Bapak Rodhi, S. Pd, M. Pd., selaku Kepala SMP 1 Mejobo, yang mengenakan seragam batik Korpri sebagai simbol pengabdian aparatur negara dalam mencerdaskan kehidupan bangsa. Penggunaan warna biru yang dominan memberikan kesan profesionalisme dan ketenangan, sementara aksen kuning keemasan menyimbolkan kejayaan dan optimisme pendidikan di masa depan. Poster tersebut juga memuat kutipan legendaris yang menjadi fondasi filosofis pendidikan di tanah air.

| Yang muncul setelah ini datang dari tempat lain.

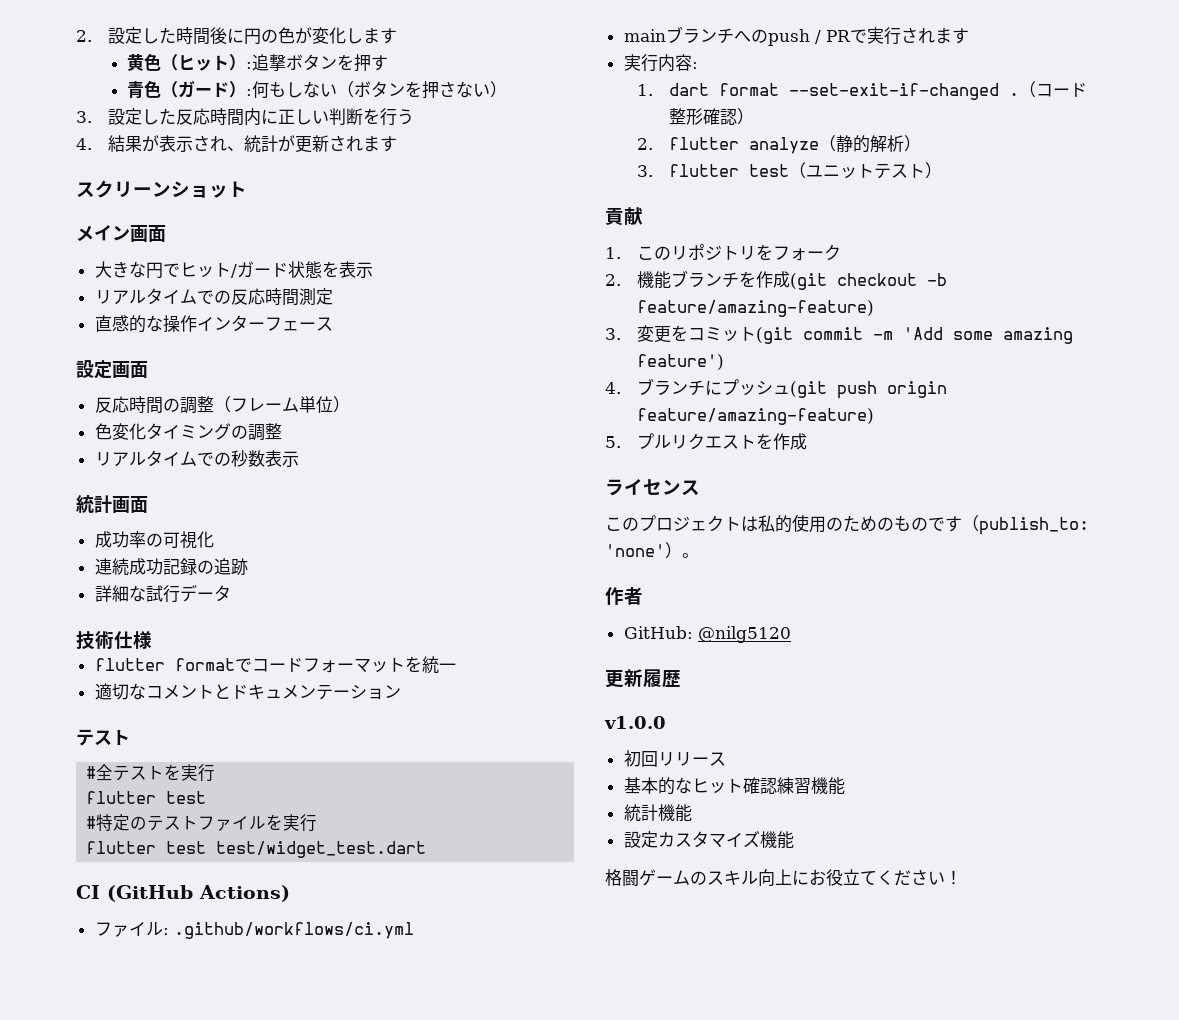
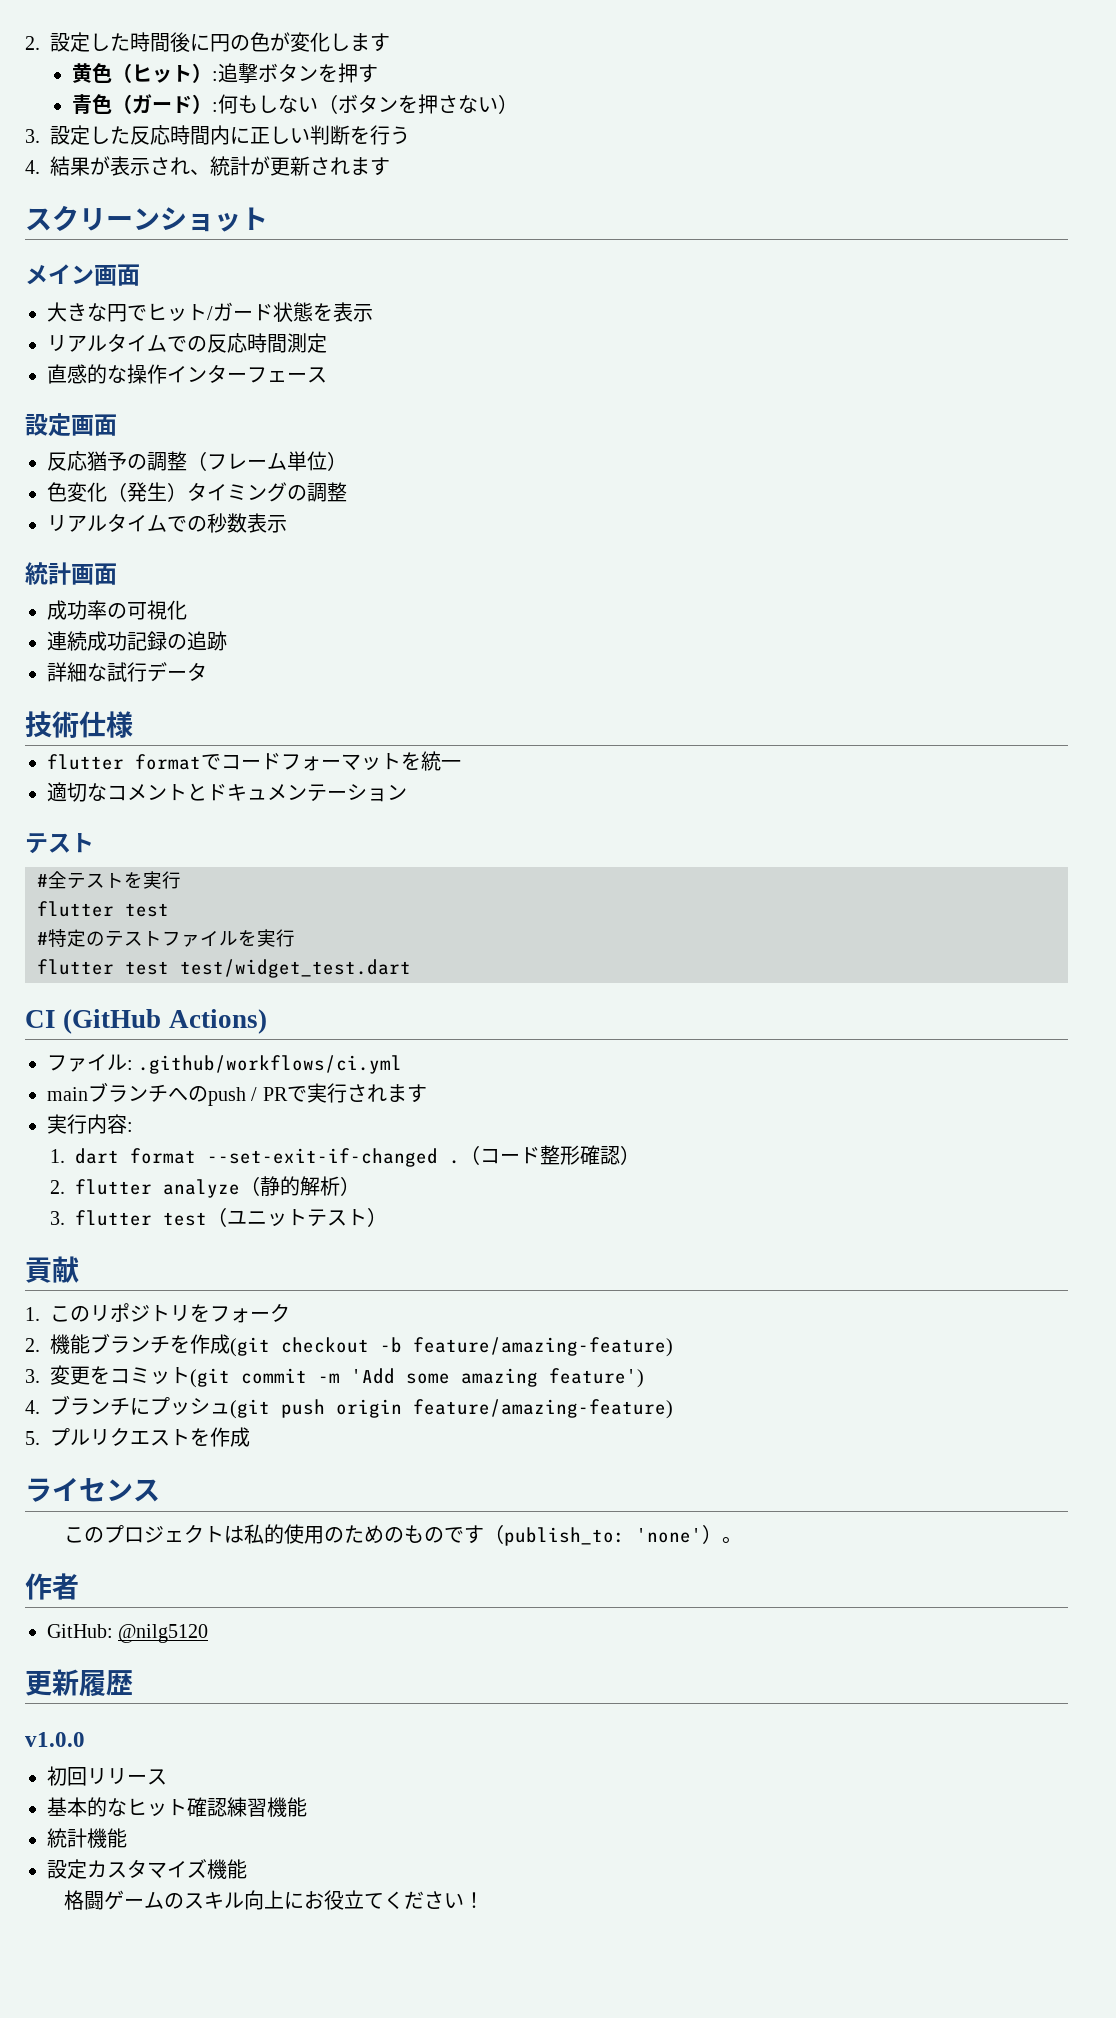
- 反応時間の調整（フレーム単位）
+ 反応猶予の調整（フレーム単位）
- 色変化タイミングの調整
+ 色変化（発生）タイミングの調整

Kutipan tersebut adalah semboyan dari Ki Hadjar Dewantara: "Ing Ngarsa Sung Tuladha, Ing Madya Mangun Karsa, Tut Wuri Handayani". Secara harfiah, semboyan ini berarti "di depan memberi teladan, di tengah membangun kemauan, dan di belakang memberi dorongan". Berdasarkan catatan sejarah, semboyan ini bukan sekadar kalimat puitis, melainkan prinsip kepemimpinan pendidikan yang digunakan oleh Ki Hadjar Dewantara dalam mendirikan Perguruan Taman Siswa pada tahun 1922.
Penetapan 2 Mei sebagai Hari Pendidikan Nasional sendiri bertepatan dengan hari kelahiran Ki Hadjar Dewantara, sang Bapak Pendidikan Nasional. Pemerintah Indonesia melalui Keppres No. 316 Tahun 1959 menetapkan hari ini untuk mengenang perjuangan beliau yang berani menentang kebijakan pendidikan pemerintah Hindia Belanda yang hanya memperbolehkan anak-anak kelahiran Belanda atau kaum bermartabat saja yang bisa mengenyam pendidikan. Perjuangannya memastikan bahwa pendidikan adalah hak segala bangsa, tanpa memandang status sosial.

Melalui peringatan di SMP 1 Mejobo ini, diharapkan nilai-nilai luhur tersebut tetap terjaga dan relevan bagi generasi Z dan Alpha. Dengan integrasi media sosial seperti Instagram, TikTok, dan YouTube yang tertera pada visual tersebut, pendidikan diharapkan mampu bertransformasi secara digital namun tetap berpijak pada karakter bangsa. Sebagaimana pesan dalam poster, pendidikan bukan hanya soal transfer ilmu, melainkan tentang mencetak manusia yang kreatif dan memiliki integritas moral yang kuat.